I had occasion to be at a health care facility in New York City last week and while at the registration desk, I noticed a disturbing sign: “Verbally or physically abusing one of our staff is not tolerated…”
Somewhat incredulous, I asked the registrant about the sign, wondering if she had experienced abuse. “Yes,” she responded, “and not just me, my colleagues as well.” I must admit, I was incredulous. Wasn’t this “front-line health care worker” among those we lauded throughout the pandemic for their selflessness in assuring our wellbeing in the most dire of circumstances? And now she was being verbally abused to the point that a printed sign was necessary to warn the public that abuse was not tolerated and could result in prosecution?
And the signs were everywhere the public intersected with staff—waiting rooms, lobbies, elevator bays. Subsequently, I met with a doctor and asked him the same question. Sure enough, he shook his head in sadness and agreed that the sign was necessary.
I must admit that I initially chalked this up to aggressive “New York attitude” and figured it was unique to chaotic urban centers.

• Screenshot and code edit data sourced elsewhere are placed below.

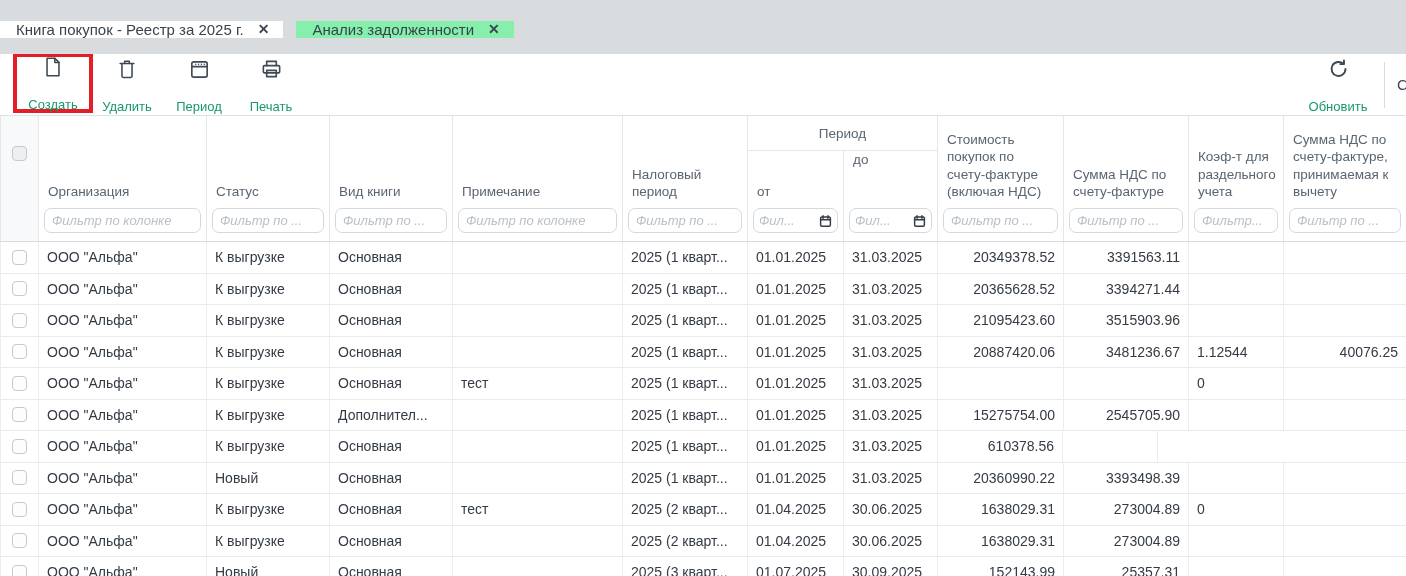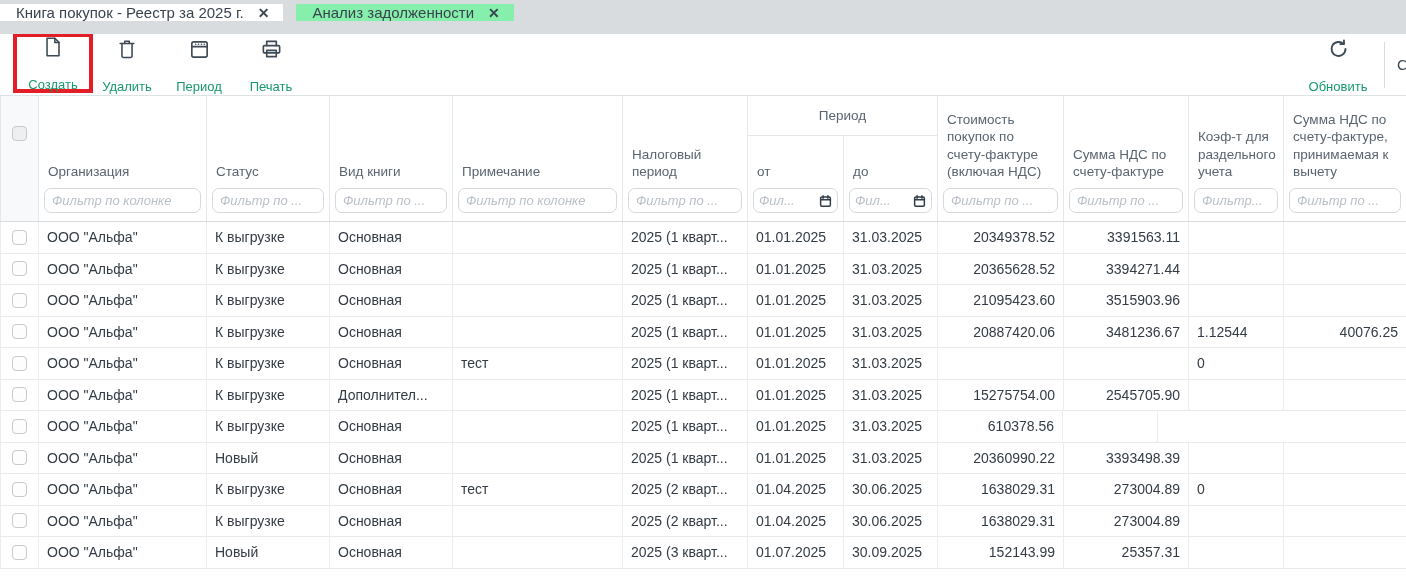--- a/index.html
+++ b/index.html
@@ -8,7 +8,7 @@
   .app { width:1406px; height:576px; position:relative; background:#fff; overflow:hidden; }
 
   
-  .tabbar { height:34px; background:#d8dcdf; display:flex; align-items:flex-start; padding-top:4px; }
+  .tabbar { height:54px; background:#d8dcdf; display:flex; align-items:center; padding-top:4px; }
   .tab { display:flex; align-items:center; padding:0 14px 0 16px; font-size:15px; color:#39434e; cursor:pointer; white-space:nowrap; }
   .tab .tab-label { margin-right:14px; }
   .tab .tab-close { font-size:14px; font-weight:600; color:#3b4651; line-height:1; }

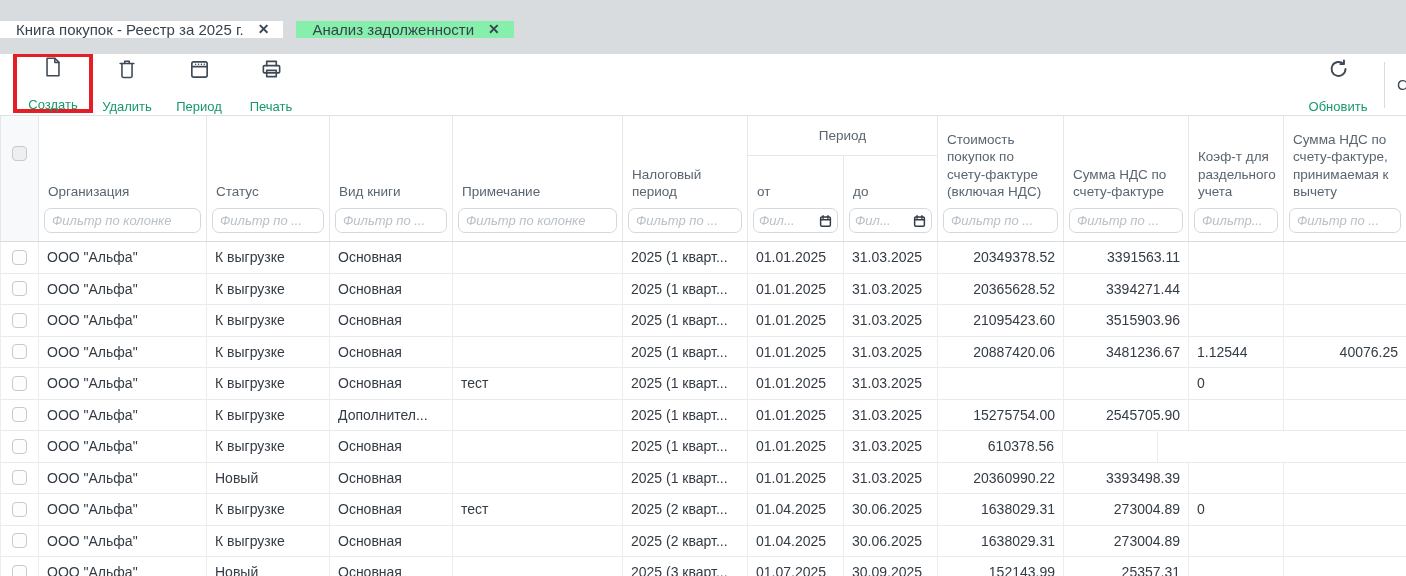--- a/index.html
+++ b/index.html
@@ -46,7 +46,7 @@
   .group-cols { flex:1; display:flex; }
   .group-cols .th { border-left:none; }
   .group-cols .th.bl { border-left:1px solid #e5e8ea; }
-  .sub-from{width:95px;} .sub-to{width:94px;}
+  .sub-from{width:95px;} .sub-to{width:94px;gap:32px;}
 
   
   .cb { width:15px; height:15px; border:1px solid #c5cacf; border-radius:4px; background:#fdfdfe; display:inline-block; cursor:pointer; }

How sad, I thought, that in the “hard and cold city” that I truly love, there’s need for such a sign.
But, whoa; hold on!
The very next day I visited a pharmacy in my local community—a small town, really—and as I approached the Drive-Thru, there was a handwritten note taped to the window. “Drive Thru Closed. Come Inside.” Huh? So, as I went inside, I asked the pharmacist why the drive thru was closed and when it would re-open. She admitted, “It just became too oppressive. People were being so abusive. We had to close it temporarily.”
Say, what?! In my hometown? So, it was NOT just a big city phenomenon; it was happening in small town America as well—people being so cruel and offensive that our health care industry has resorted to signs and closings to protect employees.
But as I reflected on recent headlines, perhaps I should not have been so surprised. If all politics is local, these two “local” experiences accurately reflect the national political climate of our day. Callous and cruel (abusive) rhetoric from the previous administration had created a violent undertow that ultimately led to the January 6 insurrection.
This week,passage of a Democratic-backed bill gave the IRS $80 billion to beef up its ability to go after tax cheats. This allowed the beleaguered agency to hire 80,000 additional employees, upgrade outdated technology systems and improve its ability to respond to taxpayers. But Sen. Ted Cruz called the IRS agents, “Biden’s shadow army.” He described the additional staff as a strike force to shake down small businesses with assault rifles and likened it to a militia of auditors on search-and-destroy missions. Abusive? How much fear does such language prompt in the public at large and how damaging is the effect on the agents themselves?
Senator Chuck Grassley of Iowa, warned Fox News viewers that the new I.R.S. agents, a small percentage of whom are allowed to carry firearms, might be coming with “loaded AK-15s…ready to shoot some small business person in Iowa.”
Such incendiary language goes beyond politics as usual and strikes at the very heart of who we are as a people. There is no evidence to support these accusations. No one is coming for you with an AK-15. But the hateful, fear-inducing language at the national level leads to a normalization of abuse on the personal level, even in places where we should least expect it—hospital lobbies and drive-thru windows at the local pharmacy.
These “signs of the times” speak volumes of our inability to listen to and respect one another, and portend real danger for the social fabric in our collective future.